= The Curtains in the House of the Metaphysician =

Poem by Wallace Stevens

"The Curtains in the House of the Metaphysician" is a poem from Wallace Stevens's first book of poetry, Harmonium. It was originally published in 1919, so it is in the public domain.

 It comes about that the drifting of these curtains
 Is full of long motions, as the ponderous
 Deflations of distance; or as clouds
 Inseparable from their afternoons;
 Or the changing of light, the dropping
 Of the silence, wide sleep and solitude
 Of night, in which all motion
 Is beyond us, as the firmament,
 Up-rising and down-falling, bares
 The last largeness, bold to see.

==Interpretation==

An image like the one in "Curtains" is the "crisp lettuce" that Stevens sought in a poem. The motions of curtains are associated with motions seen of an afternoon and the motions of transition to evening.
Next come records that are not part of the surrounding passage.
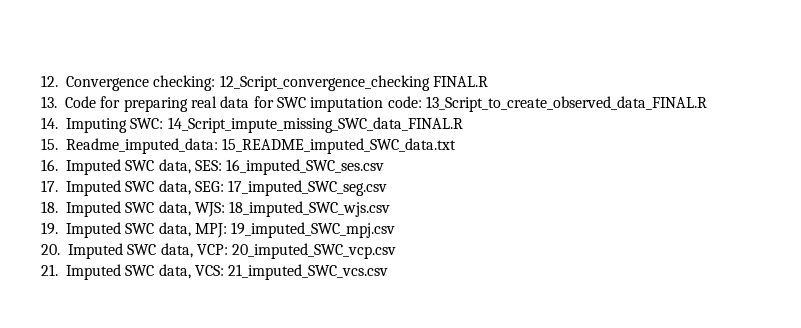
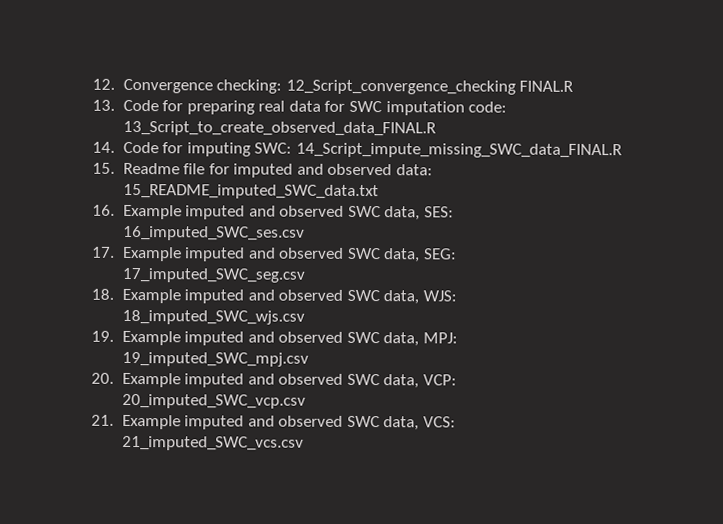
- 14. Imputing SWC: 14_Script_impute_missing_SWC_data_FINAL.R
+ 14. Code for imputing SWC: 14_Script_impute_missing_SWC_data_FINAL.R
- 15. Readme_imputed_data: 15_README_imputed_SWC_data.txt
- 16. Imputed SWC data, SES: 16_imputed_SWC_ses.csv
+ 15. Readme file for imputed and observed data: 15_README_imputed_SWC_data.txt
+ 16. Example imputed and observed SWC data, SES: 16_imputed_SWC_ses.csv
- 17. Imputed SWC data, SEG: 17_imputed_SWC_seg.csv
+ 17. Example imputed and observed SWC data, SEG: 17_imputed_SWC_seg.csv
- 18. Imputed SWC data, WJS: 18_imputed_SWC_wjs.csv
+ 18. Example imputed and observed SWC data, WJS: 18_imputed_SWC_wjs.csv
- 19. Imputed SWC data, MPJ: 19_imputed_SWC_mpj.csv
+ 19. Example imputed and observed SWC data, MPJ: 19_imputed_SWC_mpj.csv
- 20. Imputed SWC data, VCP: 20_imputed_SWC_vcp.csv
+ 20. Example imputed and observed SWC data, VCP: 20_imputed_SWC_vcp.csv
- 21. Imputed SWC data, VCS: 21_imputed_SWC_vcs.csv
+ 21. Example imputed and observed SWC data, VCS: 21_imputed_SWC_vcs.csv

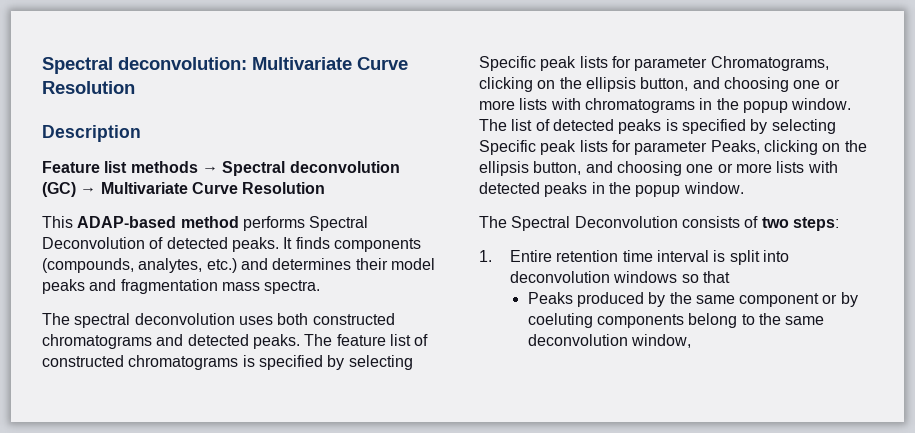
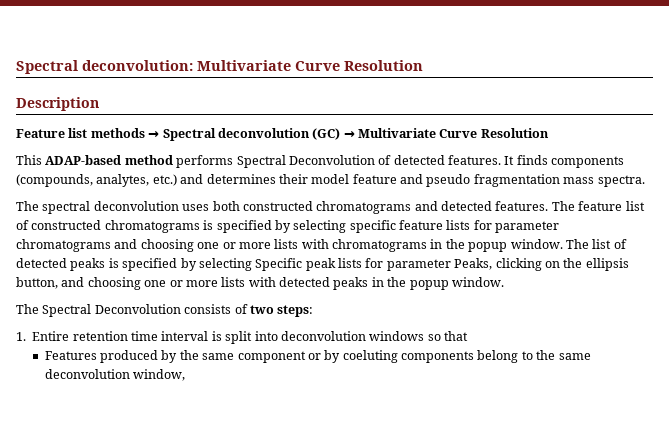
- This ADAP-based method performs Spectral Deconvolution of detected peaks.
+ This ADAP-based method performs Spectral Deconvolution of detected features.
- It finds components (compounds, analytes, etc.) and determines their model peaks and fragmentation mass spectra.
+ It finds components (compounds, analytes, etc.) and determines their model feature and pseudo fragmentation mass spectra.
- The spectral deconvolution uses both constructed chromatograms and detected peaks.
+ The spectral deconvolution uses both constructed chromatograms and detected features.
- The feature list of constructed chromatograms is specified by selecting Specific peak lists for parameter Chromatograms, clicking on the ellipsis button, and choosing one or more lists with chromatograms in the popup window.
+ The feature list of constructed chromatograms is specified by selecting specific feature lists for parameter chromatograms and choosing one or more lists with chromatograms in the popup window.
- Peaks produced by the same component or by coeluting components belong to the same deconvolution window,
+ Features produced by the same component or by coeluting components belong to the same deconvolution window,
These associations charge the scene with an air of mystery, leading the reader to a splendid vision of the firmament.

The poem is spare and says little, yet it shows a great deal about a perspective that could seem empty without the imagination's activity, which invests it with depth and ineffability. See "Gubbinal" and "The Snow Man" for other experiments in perspective.

Buttel is struck by "Stevens' fondness for the word 'motions', as an abstract word for the flux of the physical world as well as for the sympathetic movement of the mind". He also remarks that Stevens makes us experience the motion from afternoon to night "as a felt ambience".